6 October 2014

Dropping OPTIONAL blocks from SPARQL CONSTRUCT queries

And retrieving those triples much, much faster.

animals taxonomy

While preparing a demo for the upcoming Taxonomy Boot Camp conference, I hit upon a trick for revising SPARQL CONSTRUCT queries so that they don't need OPTIONAL blocks. As I wrote in the new "Query Efficiency and Debugging" chapter in the second edition of Learning SPARQL, "Academic papers on SPARQL query optimization agree: OPTIONAL is the guiltiest party in slowing down queries, adding the most complexity to the job that the SPARQL processor must do to find the relevant data and return it." My new trick not only made the retrieval much faster; it also made it possible to retrieve a lot more data from a remote endpoint.
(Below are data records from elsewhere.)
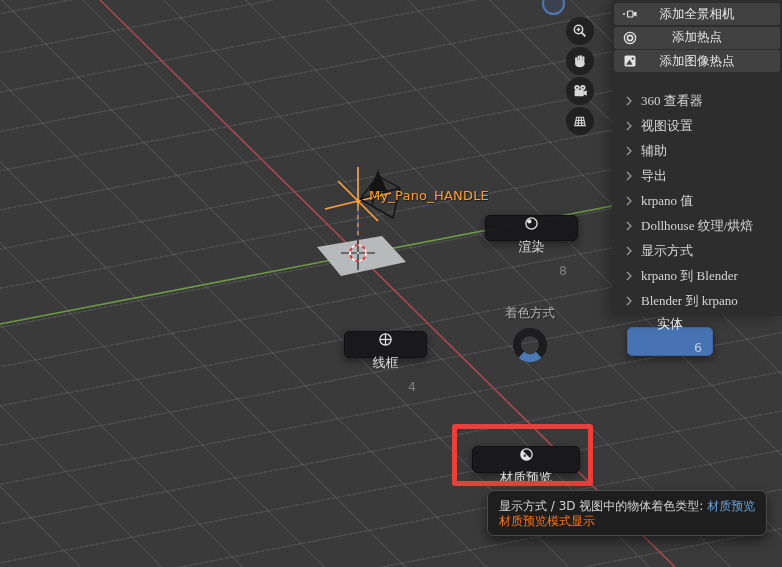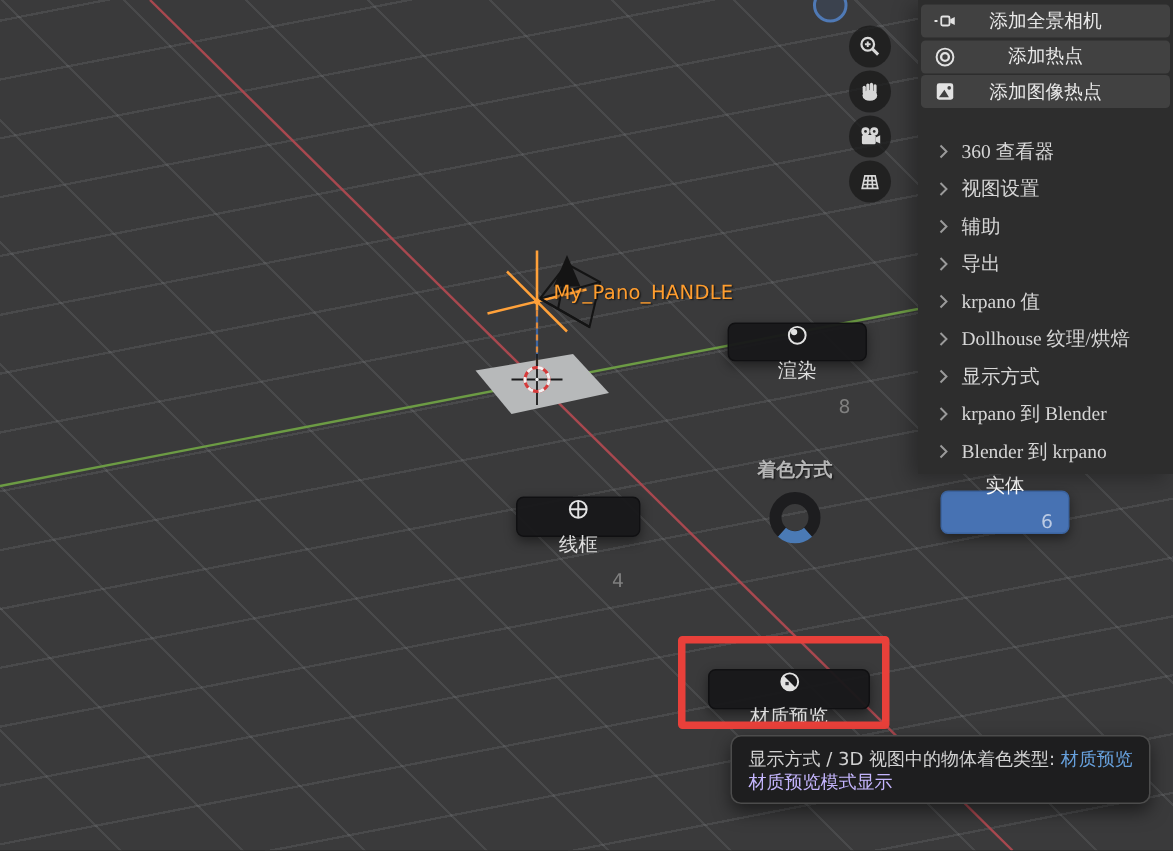--- a/index.html
+++ b/index.html
@@ -33,21 +33,21 @@
   
   .vp-tool {
     position:absolute; left:566px; width:28px; height:28px; border-radius:50%;
     background:rgba(28,28,28,.80); display:flex; align-items:center; justify-content:center;
   }
   .vp-tool svg { display:block; }
 
   
   .pie-title {
     position:absolute; left:470px; top:305px; width:120px; text-align:center;
-    color:#b6b6b6; font-size:12.5px; text-shadow:1px 1px 1px rgba(0,0,0,.5);font-weight:bold;
+    color:#b6b6b6; font-size:12.5px; text-shadow:1px 1px 1px rgba(0,0,0,.5);
   }
   .pie-btn {
     position:absolute; display:flex; align-items:center; gap:7px;
     background:rgba(24,24,26,.96); border:1px solid #101012; border-radius:5px;
     padding:0 10px; color:#dedede; font-size:13px;
     box-shadow:0 3px 8px rgba(0,0,0,.45); white-space:nowrap;flex-direction:column;
   }
   .pie-btn .sc { margin-left:auto; color:#7f7f7f; font-size:12.5px; }
   .pie-btn.active { background:#4772b3; border-color:#3c64a0; color:#fff; }
   .pie-btn.active .sc { color:#bccbe4; }
@@ -65,21 +65,21 @@
   }
 
   
   .tooltip {
     position:absolute; left:487px; top:490px; min-width:262px;
     background:#1e1e1f; border:1px solid #4c4c4c; border-radius:7px;
     padding:8px 11px 6px; font-size:12px; line-height:15px; color:#d2d2d2;
     box-shadow:0 5px 12px rgba(0,0,0,.5); white-space:nowrap;
   }
   .tooltip .hl { color:#67a1dd; }
-  .tooltip .l2 { color:#c4b5fd; }
+  .tooltip .l2 { color:#f97316; }
 
   
   .panel {
     position:absolute; right:0; top:0; width:170px; height:316px;
     background:#2d2d2d; box-shadow:-5px 3px 12px rgba(0,0,0,.28);
   }
   .panel-buttons { padding:3px 2px 0; }
   .panel-btn {
     position:relative; height:22px; margin-bottom:1.5px; border-radius:3px;
     background:#414141; display:flex; align-items:center; justify-content:center;

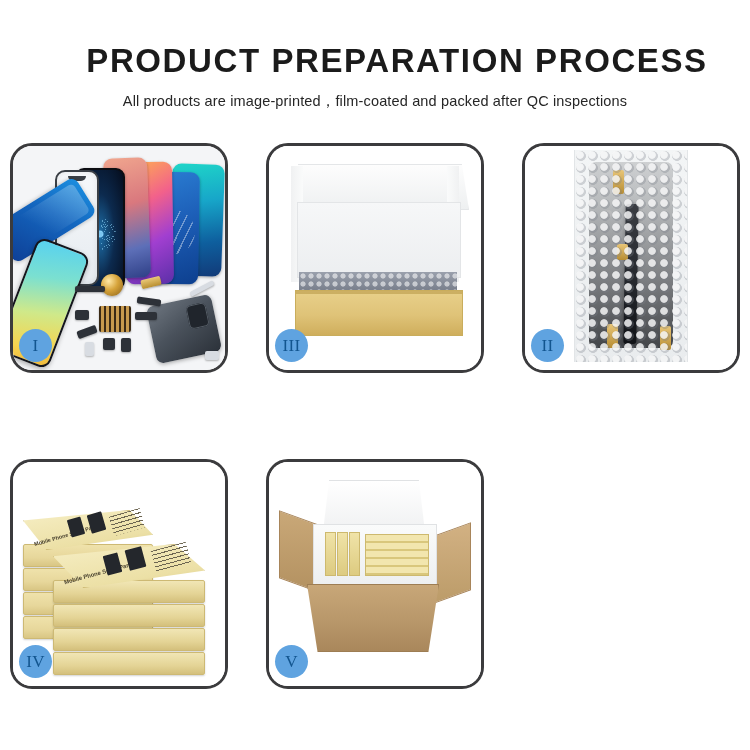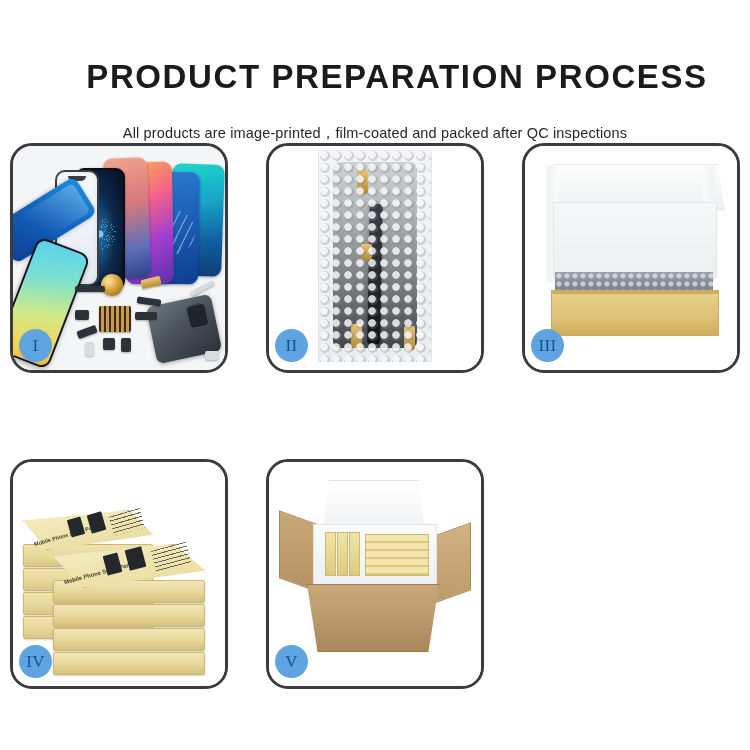--- a/index.html
+++ b/index.html
@@ -16,33 +16,33 @@
   }
 
   
   .header {
     position: absolute;
     left: 0; top: 0;
     width: 750px;
     text-align: center;
   }
   .title {
-    margin: 16px;
+    margin: 0;
     padding-top: 44px;
     font-family: "Liberation Sans", sans-serif;
     font-size: 33px;
     font-weight: 700;
     letter-spacing: 1.6px;
     color: #1b1b1b;
     line-height: 1.05;
     white-space: nowrap;
     padding-left: 44px;
   }
   .subtitle {
-    margin: 8px;
+    margin: 0;
     padding-top: 13px;
     font-family: "Liberation Sans", sans-serif;
     font-size: 14.5px;
     font-weight: 400;
     letter-spacing: 0.15px;
     color: #262626;
     white-space: nowrap;
     text-align: center;
   }
 
@@ -436,49 +436,49 @@
       <div class="part" style="left:90px; top:192px; width:12px; height:12px;"></div>
       <div class="part" style="left:108px; top:192px; width:10px; height:14px;"></div>
       <div class="part pale" style="left:72px; top:196px; width:9px; height:14px;"></div>
       <div class="part pale" style="right:10px; top:140px; width:26px; height:5px; transform:rotate(-28deg);"></div>
       <div class="part pale" style="right:6px; bottom:10px; width:14px; height:9px;"></div>
 
       <div class="badge">I</div>
     </div>
   </div>
 
+  <div class="panel p3">
+    <div class="photo">
+      <div class="bg"></div>
+      <div class="lid"></div>
+      <div class="sideL"></div>
+      <div class="sideR"></div>
+      <div class="backwall"></div>
+      <div class="content"></div>
+      <div class="frontwall"></div>
+      <div class="badge">III</div>
+    </div>
+  </div>
+
   <div class="panel p2">
     <div class="photo">
       <div class="bg"></div>
       <div class="bag"></div>
       <div class="inner"></div>
       <div class="flex"></div>
       <div class="gold-tab" style="left:88px; top:24px;"></div>
       <div class="gold-tab" style="left:92px; top:98px; height:16px;"></div>
       <div class="gold-tab" style="left:82px; bottom:22px;"></div>
       <div class="gold-tab" style="right:66px; bottom:20px;"></div>
       <div class="bubbles2"></div>
       <div class="bubbles"></div>
       <div class="badge">II</div>
     </div>
   </div>
 
-  <div class="panel p3">
-    <div class="photo">
-      <div class="bg"></div>
-      <div class="lid"></div>
-      <div class="sideL"></div>
-      <div class="sideR"></div>
-      <div class="backwall"></div>
-      <div class="content"></div>
-      <div class="frontwall"></div>
-      <div class="badge">III</div>
-    </div>
-  </div>
-
   <div class="panel p4">
     <div class="photo">
       <div class="bg"></div>
       <div class="boxstack">
 
         <div class="kbox slabL" style="top:60px;"></div>
         <div class="kbox slabL" style="top:84px;"></div>
         <div class="kbox slabL" style="top:108px;"></div>
         <div class="kbox slabL" style="top:132px;"></div>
First, let's look at a simple version of the use case. DBpedia has a lot of SKOS taxonomy data in it, and at Taxonomy Boot Camp I'm going to show how you can pull down and use that data. Now, imagine that a little animal taxonomy like the one shown in the illustration here is stored on an endpoint and I want to write a query to retrieve all the triples showing preferred labels and "has broader" values up to three levels down from the Mammal concept, assuming that the taxonomy's structure uses SKOS to represent its structure. The following query asks for all three levels of the taxonomy below Mammal, but it won't get the whole taxonomy:

PREFIX skos: <http://www.w3.org/2004/02/skos/core#>
CONSTRUCT {
  ?level1 skos:prefLabel ?level1label . 
  ?level2 skos:broader ?level1 ;
          skos:prefLabel ?level2label . 
  ?level3 skos:broader ?level2 ;
          skos:prefLabel ?level3label . 
}
WHERE {
  ?level1 skos:broader v:Mammal ;
          skos:prefLabel ?level1label . 
  ?level2 skos:broader ?level1 ;
          skos:prefLabel ?level2label .
  ?level3 skos:broader ?level2 ;
          skos:prefLabel ?level3label . 
}

As with any SPARQL query, it's only going to return triples for which all the triple patterns in the WHERE clause match. While Horse may have a broader value of Mammal and therefore match the triple pattern {?level1 skos:broader v:Mammal}, there are no nodes that have Horse as a broader value, so there will be no match for {?level2 skos:broader v:Horse}. So, the Horse triples won't be in the output. The same thing will happen with the Cat triples; only the Dog ones, which go down three levels below Mammal, will match the graph pattern in the WHERE clause above.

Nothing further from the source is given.